◆ **Brief**
Report every line of the records beneath this task that holds the string "flex".

◆ **Input material**
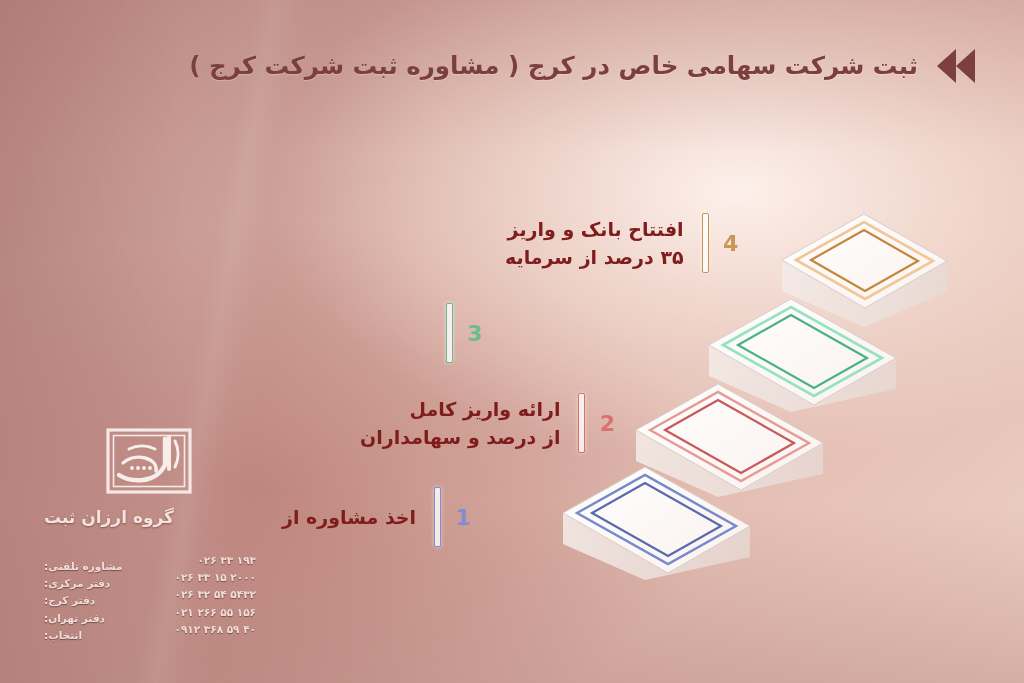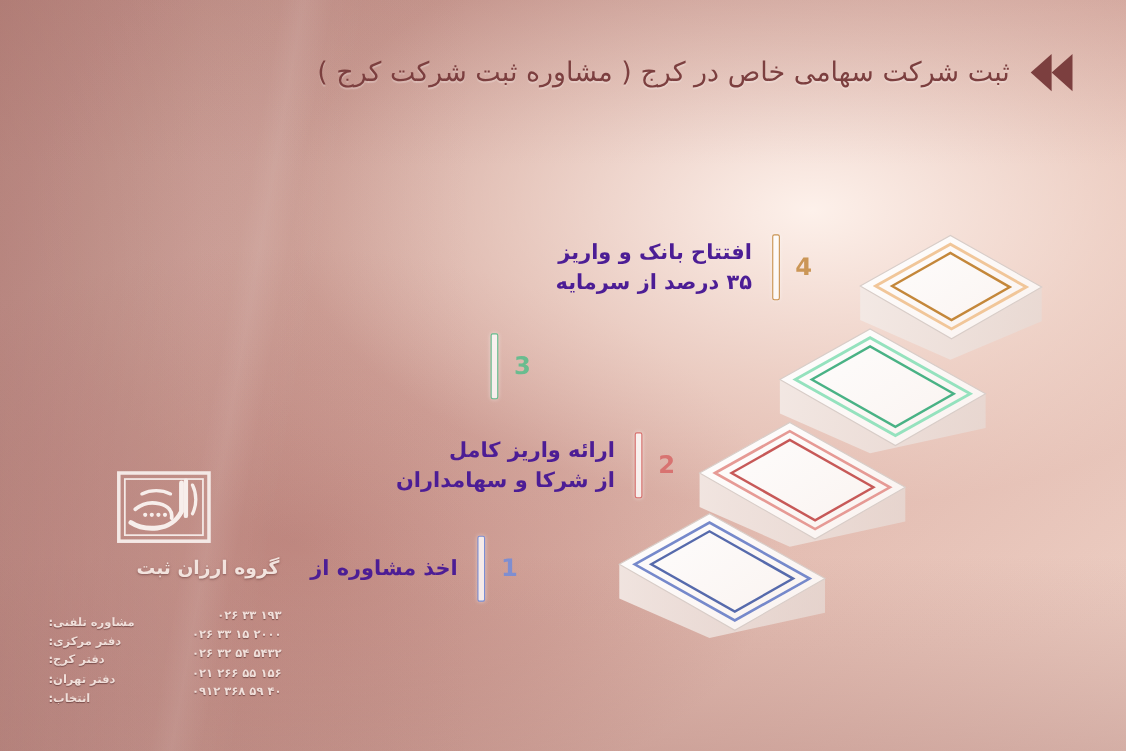--- a/index.html
+++ b/index.html
@@ -32,53 +32,53 @@
   }
 
   
   .header{
     position:absolute; top:46px; right:46px; left:180px;
     display:flex; align-items:center; justify-content:flex-start; gap:14px;
     flex-direction:row;
   }
   .chev{ flex:0 0 auto; width:46px; height:40px; display:block; }
   .title{
-    font-size:24.5px; font-weight:400; color:#7c3f3f;
+    font-size:24.5px; font-weight:700; color:#7c3f3f;
     letter-spacing:0px; white-space:nowrap; line-height:1.35;
     text-shadow:0 1px 1px rgba(255,255,255,0.25);
   }
 
   
   .stairs{ position:absolute; left:0; top:0; width:1024px; height:683px; }
 
   
   .step-label{ position:absolute; display:flex; flex-direction:row; align-items:center; gap:0; }
   .step-text{
     text-align:right; font-size:19px; font-weight:700; line-height:1.5;
-    color:#4c1d95; white-space:nowrap; padding-right:18px;
+    color:#7f1d1d; white-space:nowrap; padding-right:18px;
   }
   .step-bar{
     width:7px; height:60px; border-radius:2px;
     background:rgba(255,255,255,0.80);
     border:1.6px solid #999;
     box-shadow:0 0 4px rgba(255,255,255,0.5);
     flex:0 0 auto;
   }
   .step-num{
     font-size:22px; font-weight:700; width:44px; text-align:center;
     flex:0 0 auto; opacity:.95;
   }
 
   #label-4{ top:213px; left:505px; }
   #label-3{ top:303px; left:428px; }
   #label-2{ top:393px; left:360px; }
   #label-1{ top:487px; left:282px; }
 
   
-  .brand{ position:absolute; left:44px; top:425px; width:210px; text-align:right; }
+  .brand{ position:absolute; left:44px; top:425px; width:210px; text-align:left; }
   .logo-mark{ width:100px; height:72px; margin:0 auto; display:block; }
   .brand-name{
     margin-top:10px; font-size:17px; font-weight:700; color:#f2e3de;
     text-shadow:0 1px 2px rgba(80,35,35,0.5); letter-spacing:.3px;
   }
   .contacts{ position:absolute; left:44px; top:551px; width:212px; }
   .crow{
     display:flex; flex-direction:row; justify-content:space-between; align-items:center;
     height:17.4px; color:#f0dfda; font-size:10.5px; font-weight:700;
     text-shadow:0 1px 1px rgba(70,30,30,0.55);
@@ -161,21 +161,21 @@
   <span class="step-text">
     <br>
   </span>
 </div>
 
 <div class="step-label" id="label-2">
   <span class="step-num" style="color: rgb(216, 112, 110);">2</span>
   <span class="step-bar" id="bar-2" style="border-color: rgb(216, 112, 110);"></span>
   <span class="step-text">
     <span>ارائه واریز کامل</span><br>
-    <span>از شرکا و سهامداران</span>
+    <span>از درصد و سهامداران</span>
   </span>
 </div>
 
 <div class="step-label" id="label-1">
   <span class="step-num" style="color: rgb(123, 142, 212);">1</span>
   <span class="step-bar" id="bar-1" style="border-color: rgb(123, 142, 212);"></span>
   <span class="step-text">
     <span>اخذ مشاوره از</span><br>
   </span>
 </div>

◆ **Output for this exercise**
     display:flex; align-items:center; justify-content:flex-start; gap:14px;
     flex-direction:row;
   .chev{ flex:0 0 auto; width:46px; height:40px; display:block; }
   .step-label{ position:absolute; display:flex; flex-direction:row; align-items:center; gap:0; }
     flex:0 0 auto;
     flex:0 0 auto; opacity:.95;
     display:flex; flex-direction:row; justify-content:space-between; align-items:center;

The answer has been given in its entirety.